Francuski parlament będzie wkrótce debatować nad projektem ustawy, która przewiduje zgodę na „głęboką i ciągłą sedację” nieuleczalnie chorego pacjenta, aż do momentu zgonu.

O sprawie poinformował prezydent Francji, Franciszek Hollande. Stwierdził, że obecnie francuskie prawo koncentruje się zbyt mocno na „analizie lekarskiej” i nie bierze pod uwagę woli pacjenta. Tymczasem poprawki, które zostały zgłoszone, miałyby koncentrować się właśnie na pacjentach, „których cierpień powinno się unikać”. Poprawki „szanują ich wybór i wolę” – stwierdził Hollande.

Jeszcze przed wyborami 2012 lewicowy polityk zapowiadał inicjatywę ustawodawczą, która miałaby gwarantować „prawo do umierania”. Chodziło o ograniczenie uporczywej terapii, przedłużającej życie nieuleczalnie chorego.

Prezydent powiedział, że w myśl nowych propozycji jeżeli życie pacjenta jest zagrożone, a terapia nie działa lub potęguje cierpienie, to chory mógłby zostać poddany sedacji, a urządzenia podtrzymujące życie zostałyby wyłączone.

Sedacja to po prostu wpłynięcie na układ nerwowy poprze środki farmakologiczne, tak, by pacjent nie odczuwał tyle niepokoju czy bólu, ale bez „wyłączania” jego świadomości.
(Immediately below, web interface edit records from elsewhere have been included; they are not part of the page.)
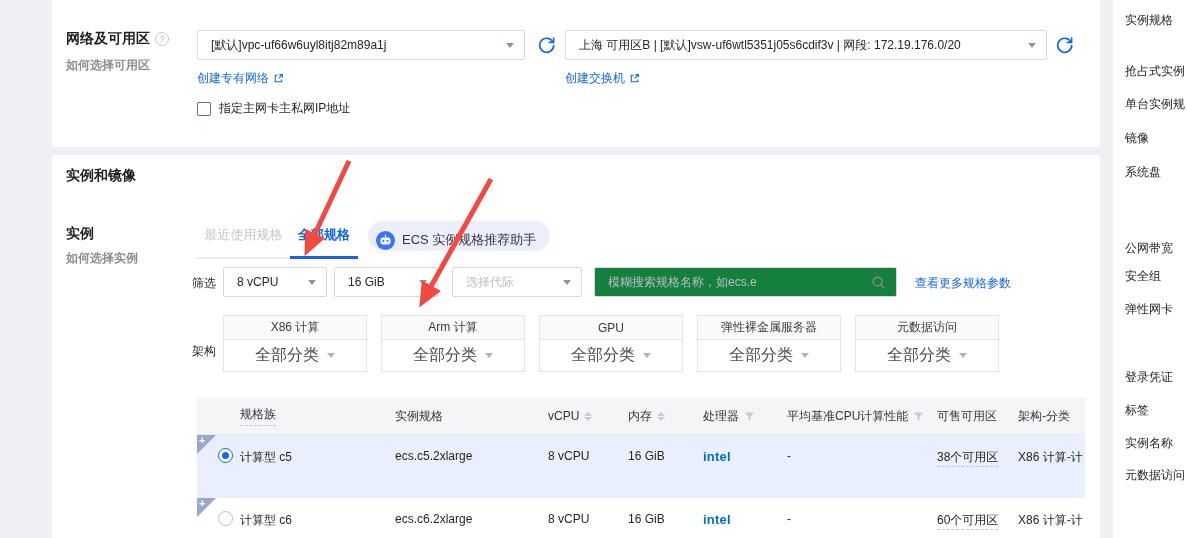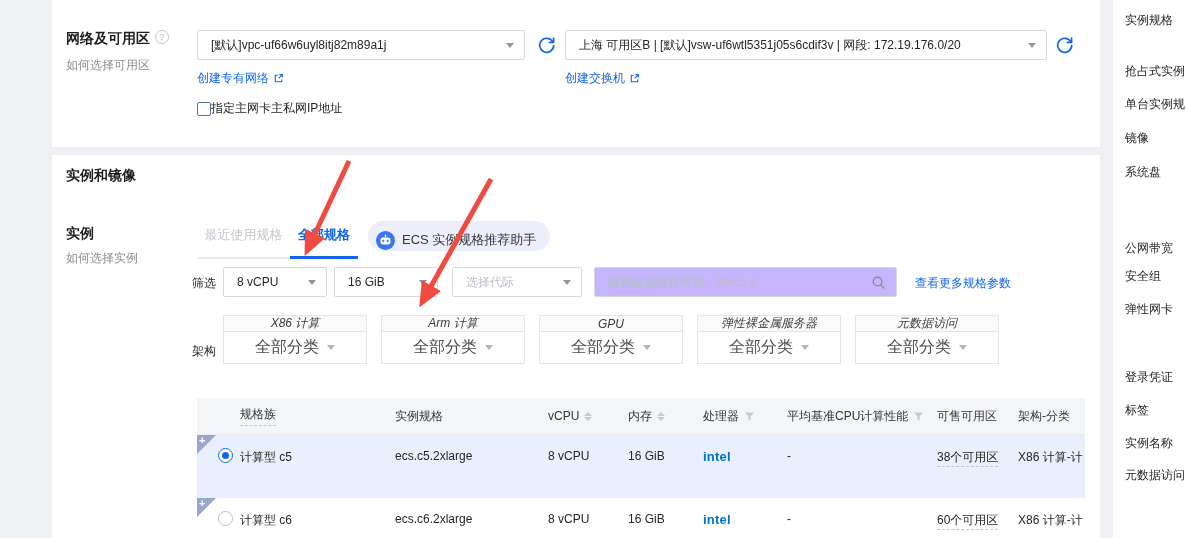--- a/index.html
+++ b/index.html
@@ -14,7 +14,7 @@
   #card-network { left:52px; top:0; width:1048px; height:147px; }
   #card-instance { left:52px; top:155px; width:1048px; height:383px; overflow:hidden; }
 
-  .section-label { position:absolute; font-size:14px; font-weight:bold; color:#1f1f1f; display:flex; align-items:flex-start; gap:5px; }
+  .section-label { position:absolute; font-size:14px; font-weight:bold; color:#1f1f1f; display:flex; align-items:center; gap:5px; }
   .help-sub { position:absolute; font-size:12px; color:#8c8c8c; }
 
   .qicon { width:14px; height:14px; border-radius:50%; border:1px solid #c3c7cd; color:#b6bac0; font-size:9px; line-height:12px; text-align:center; display:inline-block; font-weight:normal; }

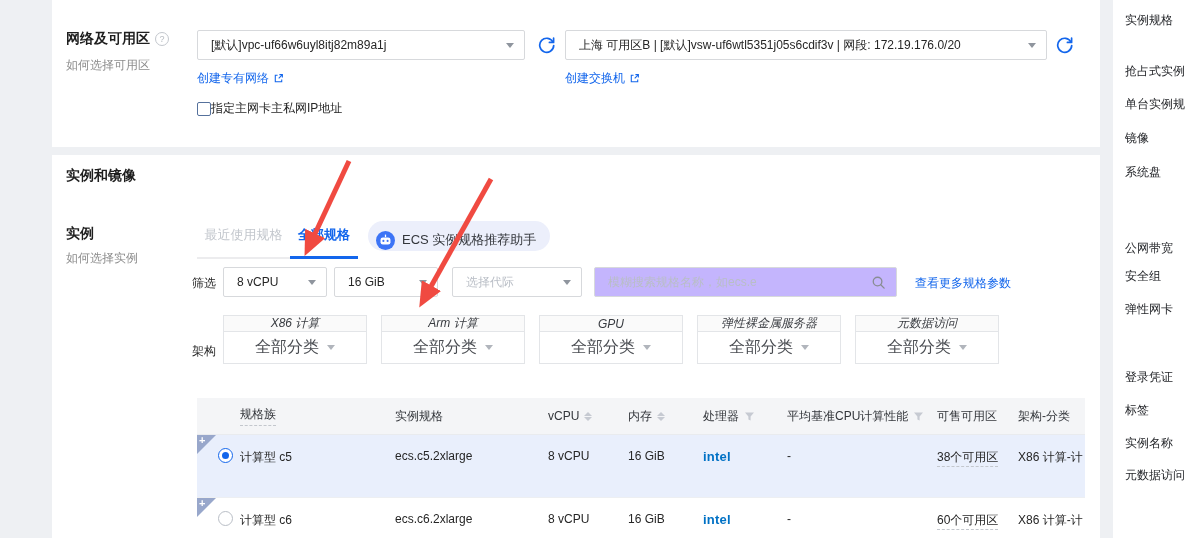--- a/index.html
+++ b/index.html
@@ -15,7 +15,7 @@
   #card-instance { left:52px; top:155px; width:1048px; height:383px; overflow:hidden; }
 
   .section-label { position:absolute; font-size:14px; font-weight:bold; color:#1f1f1f; display:flex; align-items:center; gap:5px; }
-  .help-sub { position:absolute; font-size:12px; color:#8c8c8c; }
+  .help-sub { position:absolute; font-size:12px; color:#8c8c8c;font-weight:bold; }
 
   .qicon { width:14px; height:14px; border-radius:50%; border:1px solid #c3c7cd; color:#b6bac0; font-size:9px; line-height:12px; text-align:center; display:inline-block; font-weight:normal; }
 

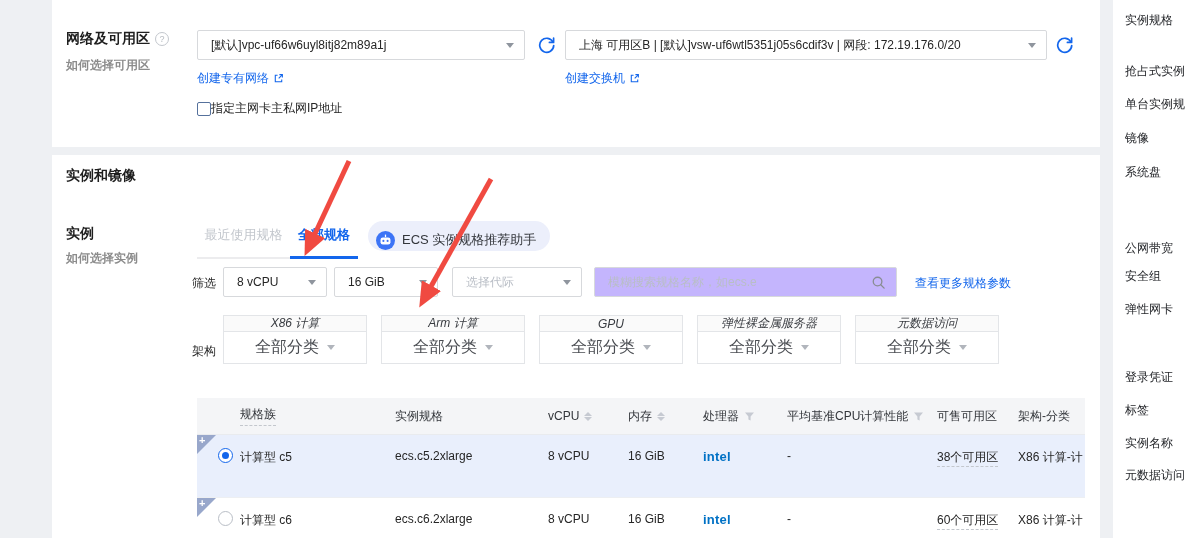--- a/index.html
+++ b/index.html
@@ -28,7 +28,7 @@
 
   .blue-link { font-size:12px; color:#1366ec; text-decoration:none; display:inline-flex; align-items:center; gap:4px; cursor:pointer; position:absolute; }
 
-  .checkbox-row { position:absolute; display:flex; align-items:center; font-size:12px; color:#262626; }
+  .checkbox-row { position:absolute; display:flex; align-items:center; gap:8px; font-size:12px; color:#262626; }
   .checkbox { width:14px; height:14px; border:1px solid #55719c; border-radius:2px; background:#fff; cursor:pointer; }
 
   

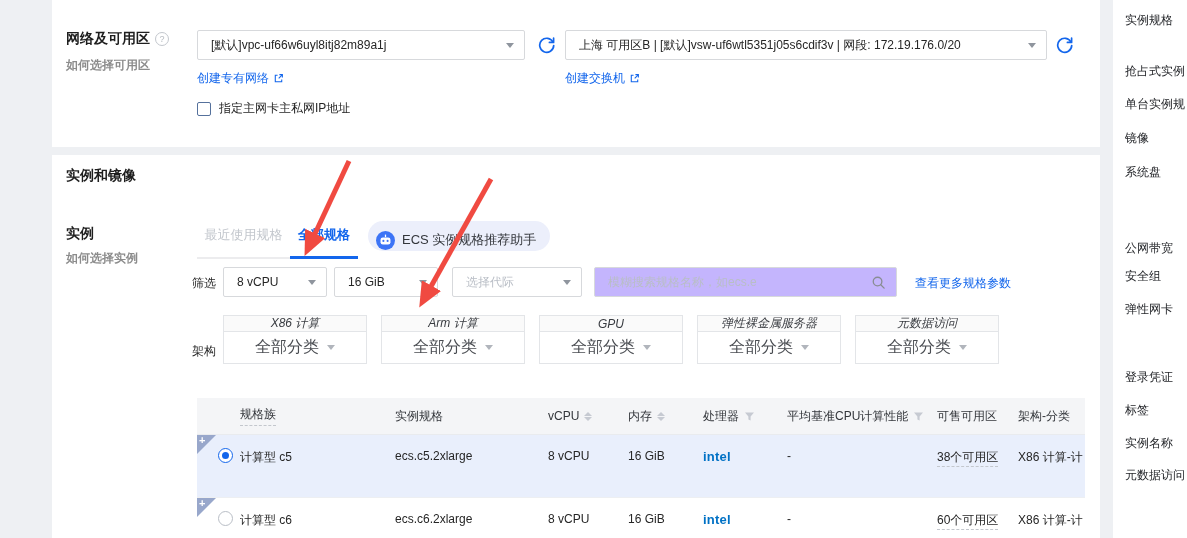--- a/index.html
+++ b/index.html
@@ -40,7 +40,7 @@
 
   
   .f-label, .arch-label { position:absolute; font-size:12px; color:#262626; }
-  .search-box { position:absolute; left:542px; top:112px; width:303px; height:30px; border:1px solid #d7d9dc; border-radius:2px; background:#c4b5fd; display:flex; align-items:center; }
+  .search-box { position:absolute; left:542px; top:112px; width:303px; height:30px; border:1px solid #d7d9dc; border-radius:2px; background:#15803d; display:flex; align-items:center; }
   .search-box input { border:none; outline:none; flex:1; height:100%; padding:0 4px 0 13px; font-size:12px; font-family:inherit; color:#262626; background:transparent; }
   .search-box input::placeholder { color:#b9bec6; }
   .search-box .sicon { flex:none; margin-right:10px; }

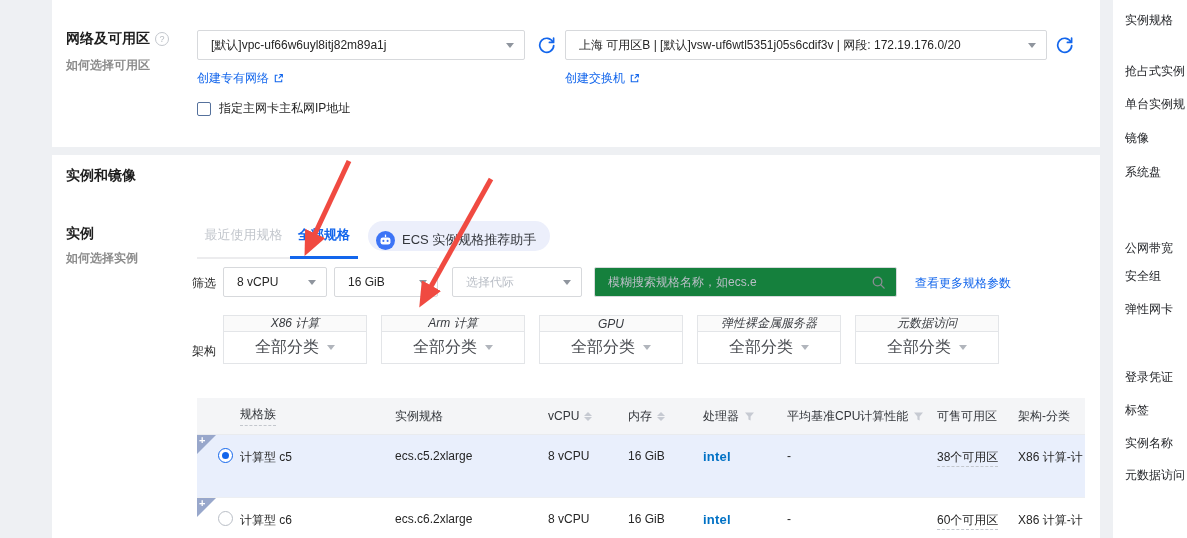--- a/index.html
+++ b/index.html
@@ -48,7 +48,7 @@
   
   .arch-grid { position:absolute; left:171px; top:160px; display:flex; gap:14px; }
   .arch-box { width:144px; }
-  .arch-top { height:17px; background:#fafafa; border:1px solid #e3e5e8; display:flex; align-items:center; justify-content:center; font-size:12px; color:#383b40; cursor:pointer;font-style:italic; }
+  .arch-top { height:25px; background:#fafafa; border:1px solid #e3e5e8; display:flex; align-items:center; justify-content:center; font-size:12px; color:#383b40; cursor:pointer; }
   .arch-bottom { height:33px; margin-top:-1px; background:#fff; border:1px solid #e3e5e8; display:flex; align-items:center; justify-content:center; gap:8px; font-size:16px; color:#4a4d52; cursor:pointer; }
   .arch-bottom .caret { width:0; height:0; border-left:4px solid transparent; border-right:4px solid transparent; border-top:5px solid #b1b5bc; }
Nie ma tu więc mowy o bezpośredniej eutanazji, ale, jak łatwo się domyślić, może to być jedynie pierwszy krok w tym kierunku, w którym poszły już Holandia, Szwajcaria i Belgia.

„Te propozycje są wyważone i realistyczne. Ich celem jest powstrzymanie cierpienia tych, którzy są bliscy kresu życia, uszanowanie ich woli i przyznanie prawa do godnej śmierci” – stwierdził Hollande.